Небеса на западе в крови и огне. Проедет извозчик — дорожная пыль встает с земли красным облаком.
— А — вот так, что даже до смерти!
— Это — глупость…
— Нисколько не глупость, но — самое обыкновенное… Дружок мой парикмахер Мозжухин — в еврейку влюбился…
— Парикмахеры народ бессмысленный, они всегда либо картежники, либо — еще что-нибудь…
— Конечно, — еврейка тут ни при чем, все едино — женщина, любовь с верою не считается.
— Это — плохо…
— Да, нехорошо вышло: утопился он…
— Парикмахер?
— Ну да…
— Болван.
Оборвав песнь о бесконечной любви, Лиза задумчиво тянет:
Там, где море вечно плещет
Н-на гранитные скалы…
И спрашивает меня:
— Максимыч, — есть какая-нибудь разница между морем и океаном?
Я отвечаю:
— В океане рыба крупней.
Я не люблю эту девицу, и мне неприятно разговаривать с нею, — се живой глаз всегда скрывает какую-то липкую усмешку, от этой усмешки неловко, как от зазорного слова.

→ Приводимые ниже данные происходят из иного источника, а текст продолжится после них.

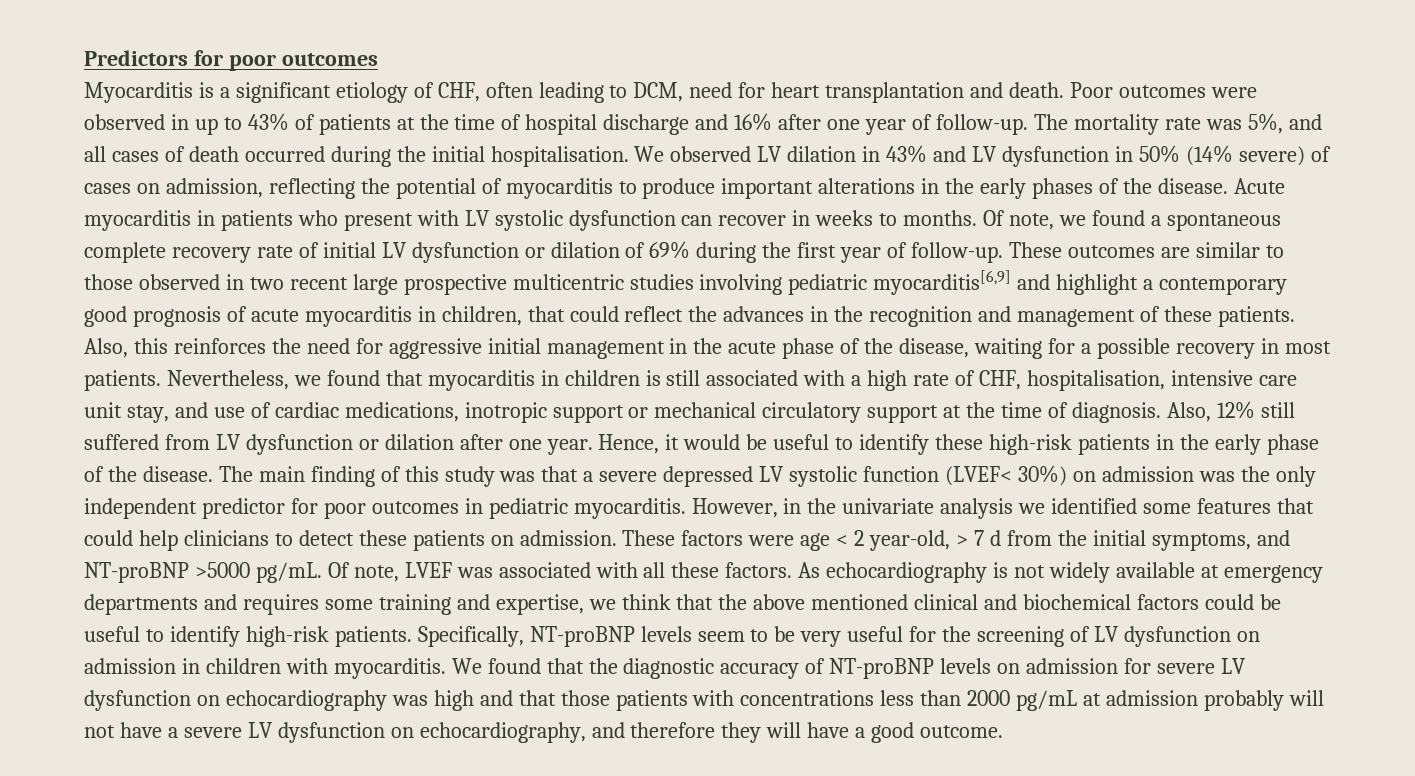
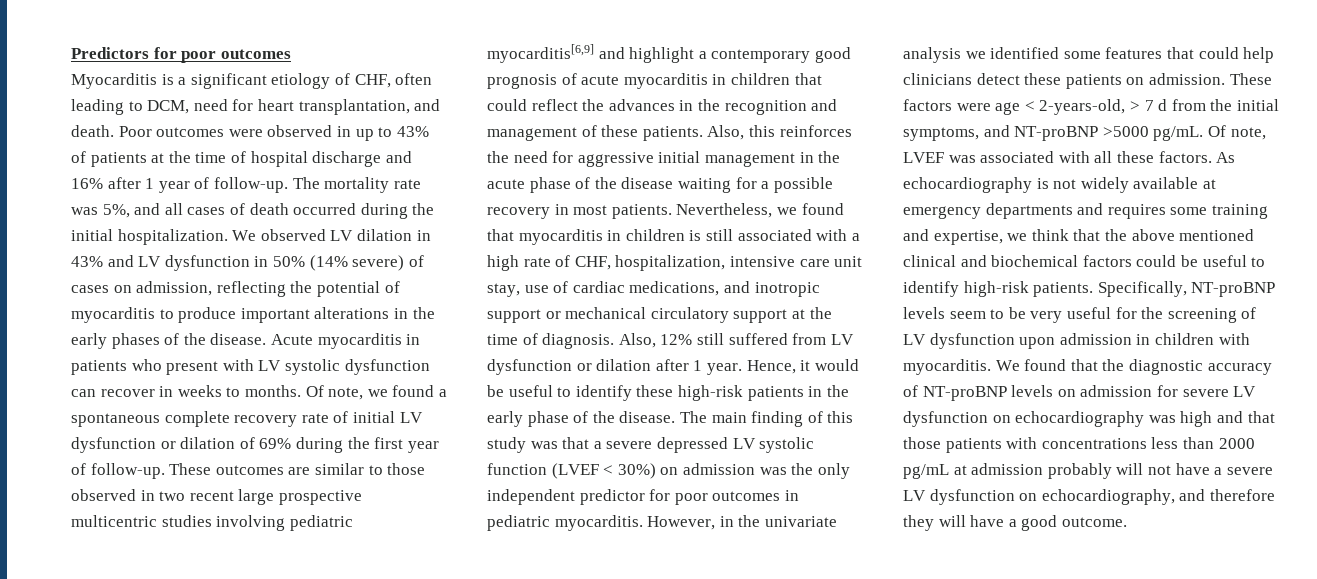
- Myocarditis is a significant etiology of CHF, often leading to DCM, need for heart transplantation and death.
+ Myocarditis is a significant etiology of CHF, often leading to DCM, need for heart transplantation, and death.
- Poor outcomes were observed in up to 43% of patients at the time of hospital discharge and 16% after one year of follow-up.
+ Poor outcomes were observed in up to 43% of patients at the time of hospital discharge and 16% after 1 year of follow-up.
- The mortality rate was 5%, and all cases of death occurred during the initial hospitalisation.
+ The mortality rate was 5%, and all cases of death occurred during the initial hospitalization.
- These outcomes are similar to those observed in two recent large prospective multicentric studies involving pediatric myocarditis[6,9] and highlight a contemporary good prognosis of acute myocarditis in children, that could reflect the advances in the recognition and management of these patients.
+ These outcomes are similar to those observed in two recent large prospective multicentric studies involving pediatric myocarditis[6,9] and highlight a contemporary good prognosis of acute myocarditis in children that could reflect the advances in the recognition and management of these patients.
- Also, this reinforces the need for aggressive initial management in the acute phase of the disease, waiting for a possible recovery in most patients.
+ Also, this reinforces the need for aggressive initial management in the acute phase of the disease waiting for a possible recovery in most patients.
- Nevertheless, we found that myocarditis in children is still associated with a high rate of CHF, hospitalisation, intensive care unit stay, and use of cardiac medications, inotropic support or mechanical circulatory support at the time of diagnosis.
+ Nevertheless, we found that myocarditis in children is still associated with a high rate of CHF, hospitalization, intensive care unit stay, use of cardiac medications, and inotropic support or mechanical circulatory support at the time of diagnosis.
- Also, 12% still suffered from LV dysfunction or dilation after one year.
+ Also, 12% still suffered from LV dysfunction or dilation after 1 year.
- The main finding of this study was that a severe depressed LV systolic function (LVEF< 30%) on admission was the only independent predictor for poor outcomes in pediatric myocarditis.
+ The main finding of this study was that a severe depressed LV systolic function (LVEF < 30%) on admission was the only independent predictor for poor outcomes in pediatric myocarditis.
- However, in the univariate analysis we identified some features that could help clinicians to detect these patients on admission.
+ However, in the univariate analysis we identified some features that could help clinicians detect these patients on admission.
- These factors were age < 2 year-old, > 7 d from the initial symptoms, and NT-proBNP >5000 pg/mL.
+ These factors were age < 2-years-old, > 7 d from the initial symptoms, and NT-proBNP >5000 pg/mL.
- Specifically, NT-proBNP levels seem to be very useful for the screening of LV dysfunction on admission in children with myocarditis.
+ Specifically, NT-proBNP levels seem to be very useful for the screening of LV dysfunction upon admission in children with myocarditis.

Панашкин скоблит ногтем свой длинный нос, расшитый красными жилками, и рассказывает, не интересуясь, слушают ли его:
— Была она вдовая, торговала вразнос чернилами да ваксой, — сама составляла… Лет тридцати женщина, и ничего особенного, — так себе: обыкновенная еврейка…
— Они все на одно лицо, — уверенно говорит Брундуков и вдруг спрашивает сам себя: — Почему это табак курить не выучился я?
— А его звали Пантелеймон, и в ту пору было ему лет… двадцать пять, что ли…
— А ты — ври без счета.
— Да, — вздыхает Панашкин, — это верно сказано: «Топор не рубит — наточишь, баба не любит — делан, что хочешь»…
— Глупость…
— Хорошая женщина, однако. Они через меня разговор вели. Говорит она мне: «Слушайте, Митя, — меня все Митей звали, — это, говорит, невозможное! Скажите, говорит, ему, что жалею его, как брата, ну, а больше ничего не может быть!» Я ему сказал, а он в ту же ночь и утопился.
— Всё это — от безделья, от воображения, — упрямо твердит Брундуков, видимо, обиженный невниманием Панашкина к нему.
Отоспавшись после праздничного отдыха и выпивки, вылезают из маленьких конурок своих слобожане—девицы и молодухи, пестрые, точно пряники, боголюбивые, злые старушки и старички. Смотрят вниз на Волгу из-под ладони заспанные речные воры, лодочники и рыбаки, В лугах—яркая заря; небо, расписанное жирными пятнами золота и багрянца, оскорбительно великолепно по сравнению с темными растрепанными людьми. Где-то, в саду, хнычет гармоника, и хриплый, но задорный голос слободской прелестницы Соньки Сапожниковой чеканит плясовую, назло всем степенным людям.